──────── Excerpted records

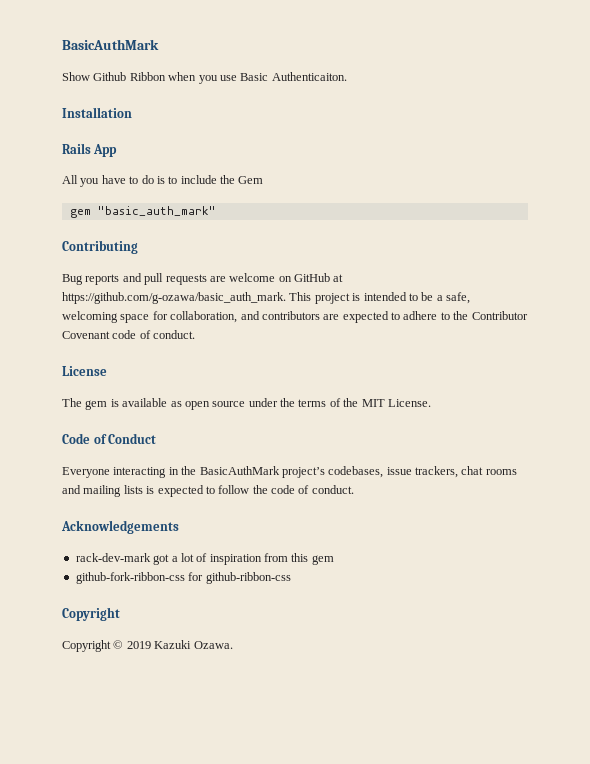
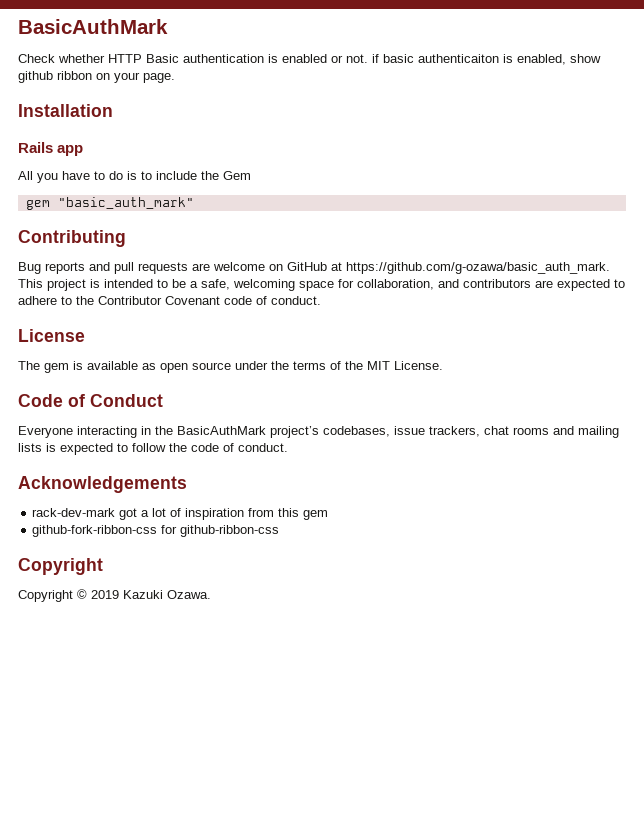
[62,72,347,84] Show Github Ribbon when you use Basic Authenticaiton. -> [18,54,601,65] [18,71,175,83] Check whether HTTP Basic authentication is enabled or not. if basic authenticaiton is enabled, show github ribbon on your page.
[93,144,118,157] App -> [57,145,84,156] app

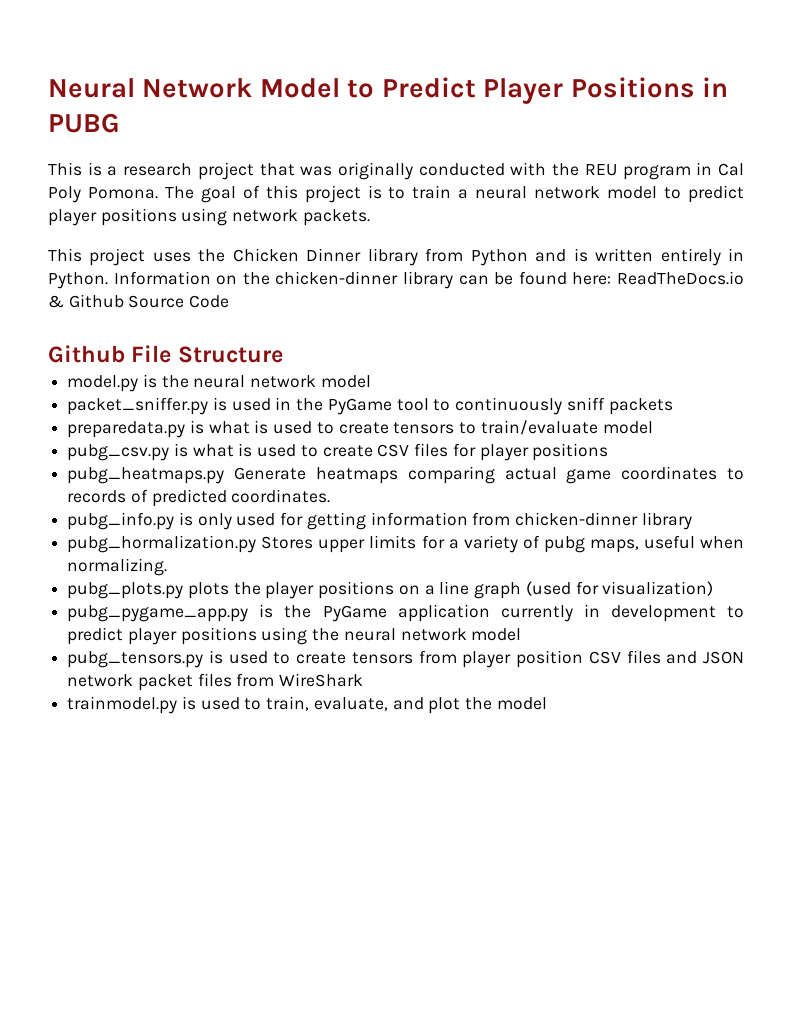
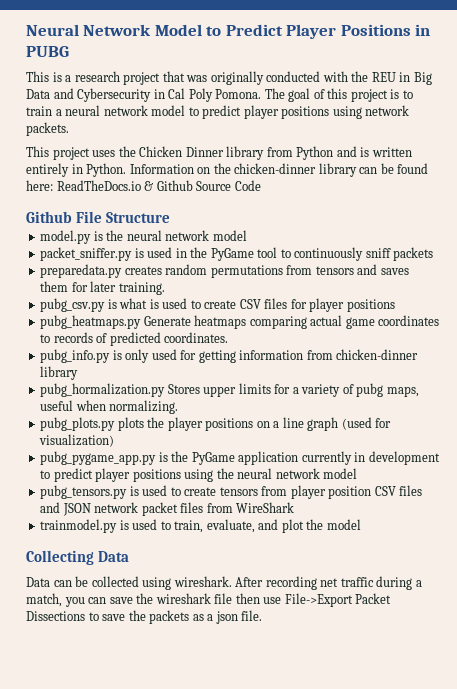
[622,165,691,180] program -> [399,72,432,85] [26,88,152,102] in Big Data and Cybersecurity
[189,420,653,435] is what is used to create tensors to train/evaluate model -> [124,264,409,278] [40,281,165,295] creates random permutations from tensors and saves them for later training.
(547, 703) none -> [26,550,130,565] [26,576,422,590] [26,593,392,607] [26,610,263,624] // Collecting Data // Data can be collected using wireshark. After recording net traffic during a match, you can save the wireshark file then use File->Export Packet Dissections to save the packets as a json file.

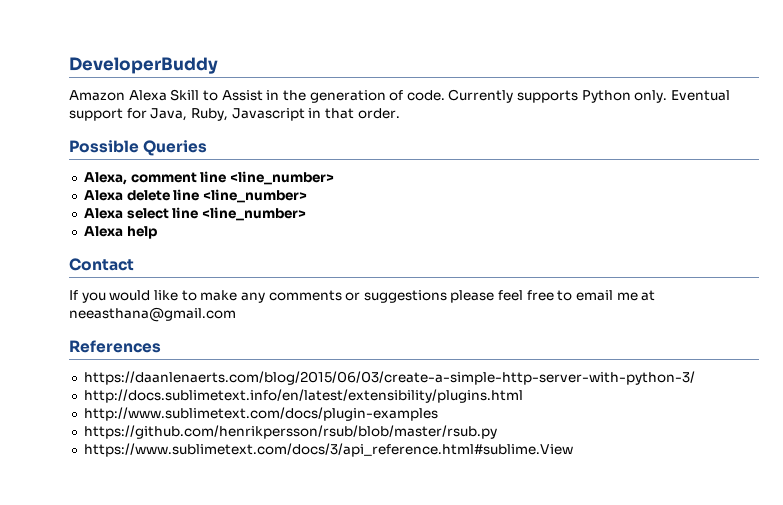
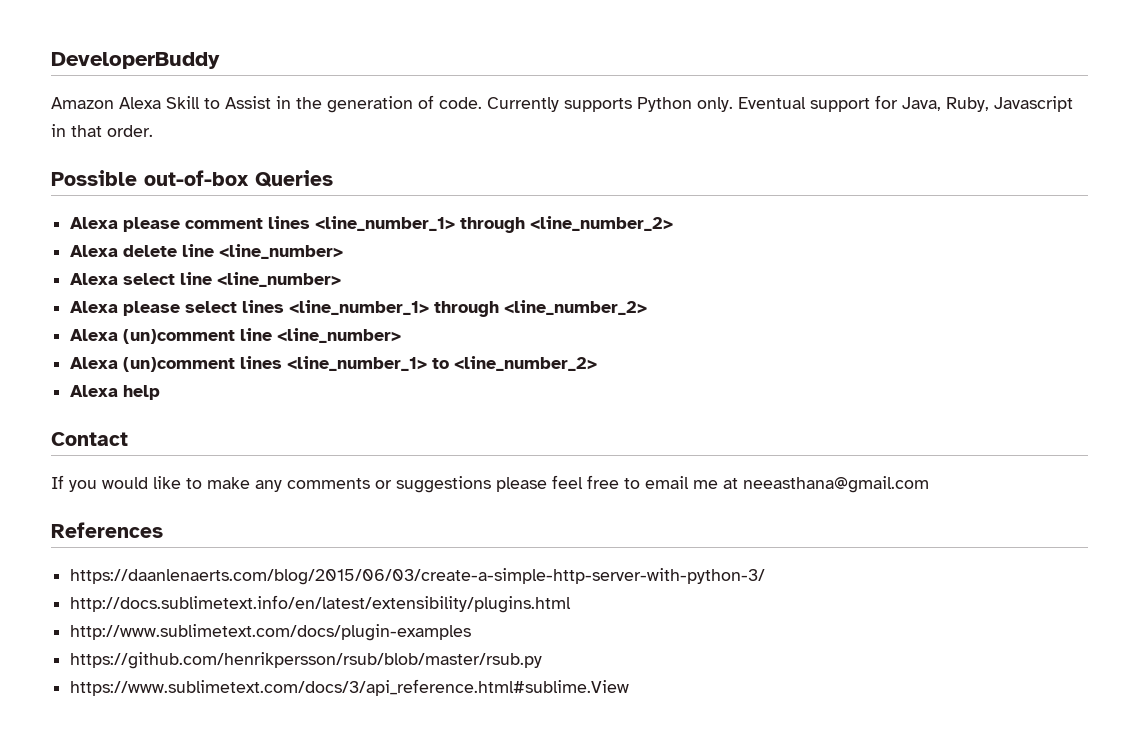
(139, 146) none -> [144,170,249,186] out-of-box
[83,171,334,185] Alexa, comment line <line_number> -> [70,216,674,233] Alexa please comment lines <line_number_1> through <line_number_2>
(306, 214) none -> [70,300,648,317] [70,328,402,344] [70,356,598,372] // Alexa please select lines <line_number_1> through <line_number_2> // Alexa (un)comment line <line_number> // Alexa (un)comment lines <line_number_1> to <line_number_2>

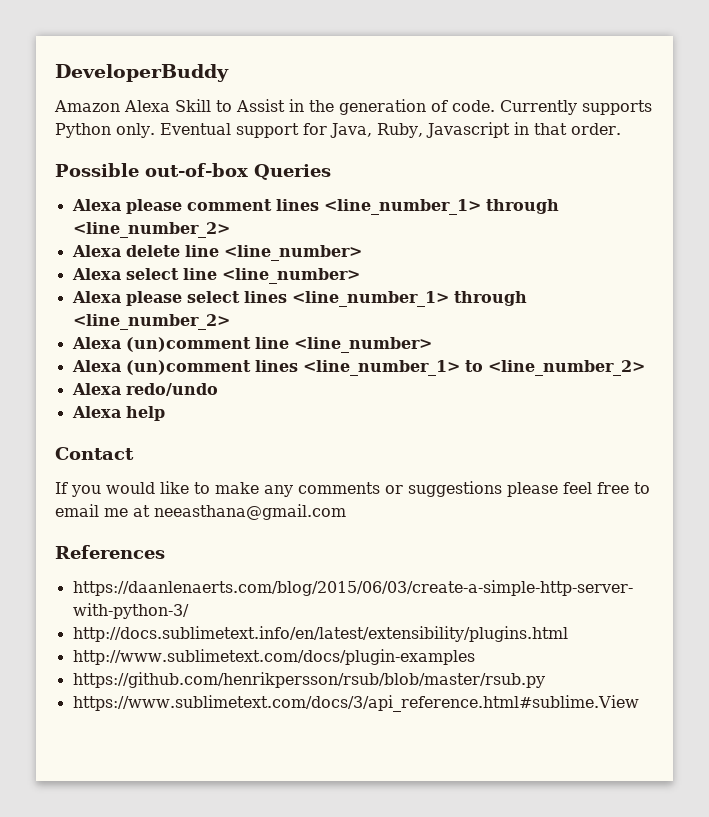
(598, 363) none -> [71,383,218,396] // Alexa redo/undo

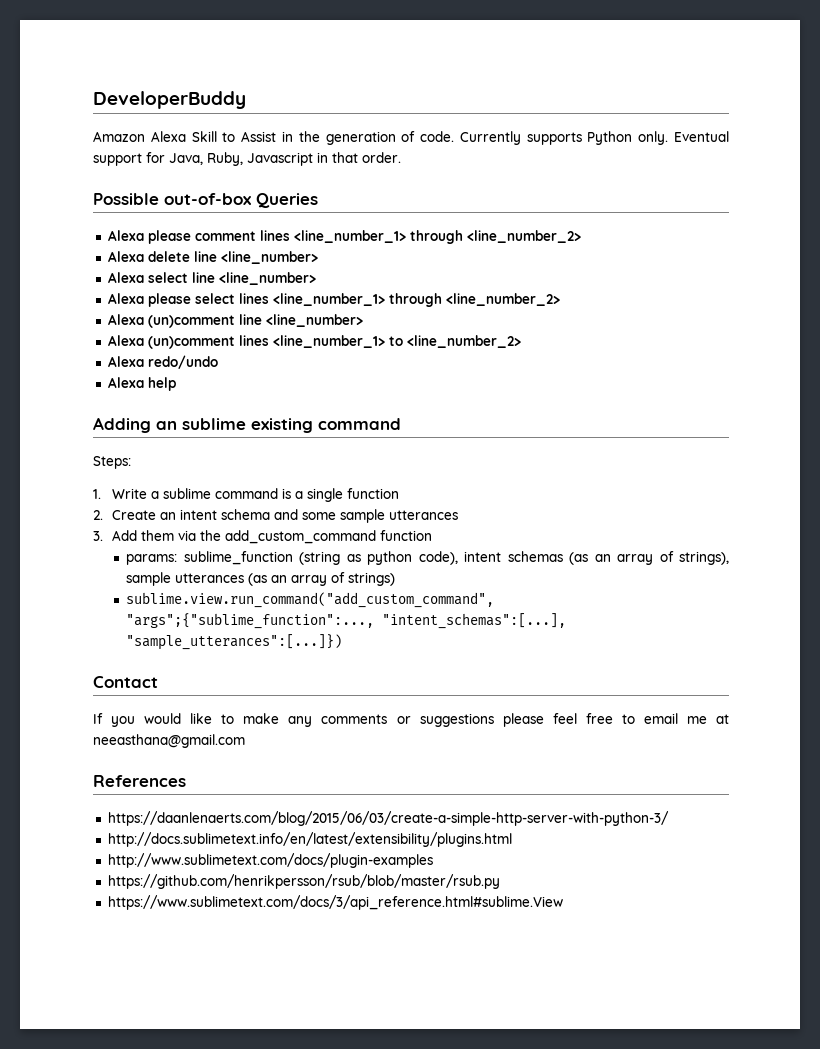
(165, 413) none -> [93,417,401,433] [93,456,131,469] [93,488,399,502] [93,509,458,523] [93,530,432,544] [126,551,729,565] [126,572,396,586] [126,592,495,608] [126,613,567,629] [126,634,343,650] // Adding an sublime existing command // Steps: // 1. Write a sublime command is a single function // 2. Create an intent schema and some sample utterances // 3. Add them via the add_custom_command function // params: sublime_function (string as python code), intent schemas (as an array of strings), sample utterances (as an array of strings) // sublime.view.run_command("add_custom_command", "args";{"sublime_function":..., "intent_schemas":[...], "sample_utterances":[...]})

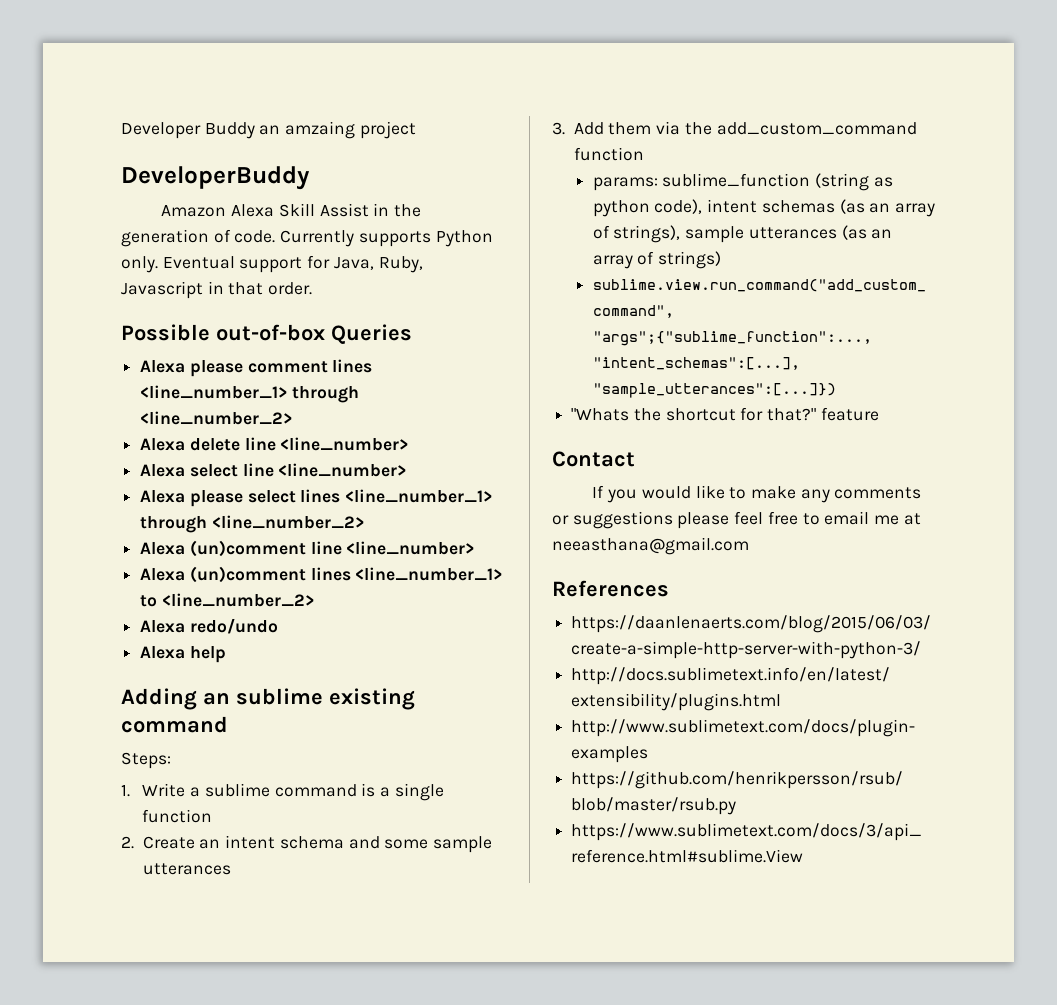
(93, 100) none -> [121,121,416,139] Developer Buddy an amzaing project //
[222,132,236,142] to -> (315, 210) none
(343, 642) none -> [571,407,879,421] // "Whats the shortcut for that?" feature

────────────────

#### Exercise
In your copy, repeat each record exactly and include no pictures.

#### Exercise response
[62,72,347,84] Show Github Ribbon when you use Basic Authenticaiton. -> [18,54,601,65] [18,71,175,83] Check whether HTTP Basic authentication is enabled or not. if basic authenticaiton is enabled, show github ribbon on your page.
[93,144,118,157] App -> [57,145,84,156] app

[622,165,691,180] program -> [399,72,432,85] [26,88,152,102] in Big Data and Cybersecurity
[189,420,653,435] is what is used to create tensors to train/evaluate model -> [124,264,409,278] [40,281,165,295] creates random permutations from tensors and saves them for later training.
(547, 703) none -> [26,550,130,565] [26,576,422,590] [26,593,392,607] [26,610,263,624] // Collecting Data // Data can be collected using wireshark. After recording net traffic during a match, you can save the wireshark file then use File->Export Packet Dissections to save the packets as a json file.

(139, 146) none -> [144,170,249,186] out-of-box
[83,171,334,185] Alexa, comment line <line_number> -> [70,216,674,233] Alexa please comment lines <line_number_1> through <line_number_2>
(306, 214) none -> [70,300,648,317] [70,328,402,344] [70,356,598,372] // Alexa please select lines <line_number_1> through <line_number_2> // Alexa (un)comment line <line_number> // Alexa (un)comment lines <line_number_1> to <line_number_2>

(598, 363) none -> [71,383,218,396] // Alexa redo/undo

(165, 413) none -> [93,417,401,433] [93,456,131,469] [93,488,399,502] [93,509,458,523] [93,530,432,544] [126,551,729,565] [126,572,396,586] [126,592,495,608] [126,613,567,629] [126,634,343,650] // Adding an sublime existing command // Steps: // 1. Write a sublime command is a single function // 2. Create an intent schema and some sample utterances // 3. Add them via the add_custom_command function // params: sublime_function (string as python code), intent schemas (as an array of strings), sample utterances (as an array of strings) // sublime.view.run_command("add_custom_command", "args";{"sublime_function":..., "intent_schemas":[...], "sample_utterances":[...]})

(93, 100) none -> [121,121,416,139] Developer Buddy an amzaing project //
[222,132,236,142] to -> (315, 210) none
(343, 642) none -> [571,407,879,421] // "Whats the shortcut for that?" feature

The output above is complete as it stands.